■ **Stored data**:

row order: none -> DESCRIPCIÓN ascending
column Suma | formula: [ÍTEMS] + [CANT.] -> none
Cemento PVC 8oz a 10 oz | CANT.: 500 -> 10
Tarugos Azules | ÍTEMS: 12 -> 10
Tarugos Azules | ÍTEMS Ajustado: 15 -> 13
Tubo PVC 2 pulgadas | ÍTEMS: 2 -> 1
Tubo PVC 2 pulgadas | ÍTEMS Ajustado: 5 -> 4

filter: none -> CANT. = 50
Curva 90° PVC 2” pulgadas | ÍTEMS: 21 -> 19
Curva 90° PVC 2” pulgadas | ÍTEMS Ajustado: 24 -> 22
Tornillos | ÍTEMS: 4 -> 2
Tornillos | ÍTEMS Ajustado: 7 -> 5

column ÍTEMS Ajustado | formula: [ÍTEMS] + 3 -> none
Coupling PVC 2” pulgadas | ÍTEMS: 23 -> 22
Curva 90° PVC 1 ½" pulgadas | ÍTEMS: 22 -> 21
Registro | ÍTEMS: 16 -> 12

■ **Your instructions**: Without altering a single word, transcribe the entries above.

■ **Reply**:
row order: none -> DESCRIPCIÓN ascending
column Suma | formula: [ÍTEMS] + [CANT.] -> none
Cemento PVC 8oz a 10 oz | CANT.: 500 -> 10
Tarugos Azules | ÍTEMS: 12 -> 10
Tarugos Azules | ÍTEMS Ajustado: 15 -> 13
Tubo PVC 2 pulgadas | ÍTEMS: 2 -> 1
Tubo PVC 2 pulgadas | ÍTEMS Ajustado: 5 -> 4

filter: none -> CANT. = 50
Curva 90° PVC 2” pulgadas | ÍTEMS: 21 -> 19
Curva 90° PVC 2” pulgadas | ÍTEMS Ajustado: 24 -> 22
Tornillos | ÍTEMS: 4 -> 2
Tornillos | ÍTEMS Ajustado: 7 -> 5

column ÍTEMS Ajustado | formula: [ÍTEMS] + 3 -> none
Coupling PVC 2” pulgadas | ÍTEMS: 23 -> 22
Curva 90° PVC 1 ½" pulgadas | ÍTEMS: 22 -> 21
Registro | ÍTEMS: 16 -> 12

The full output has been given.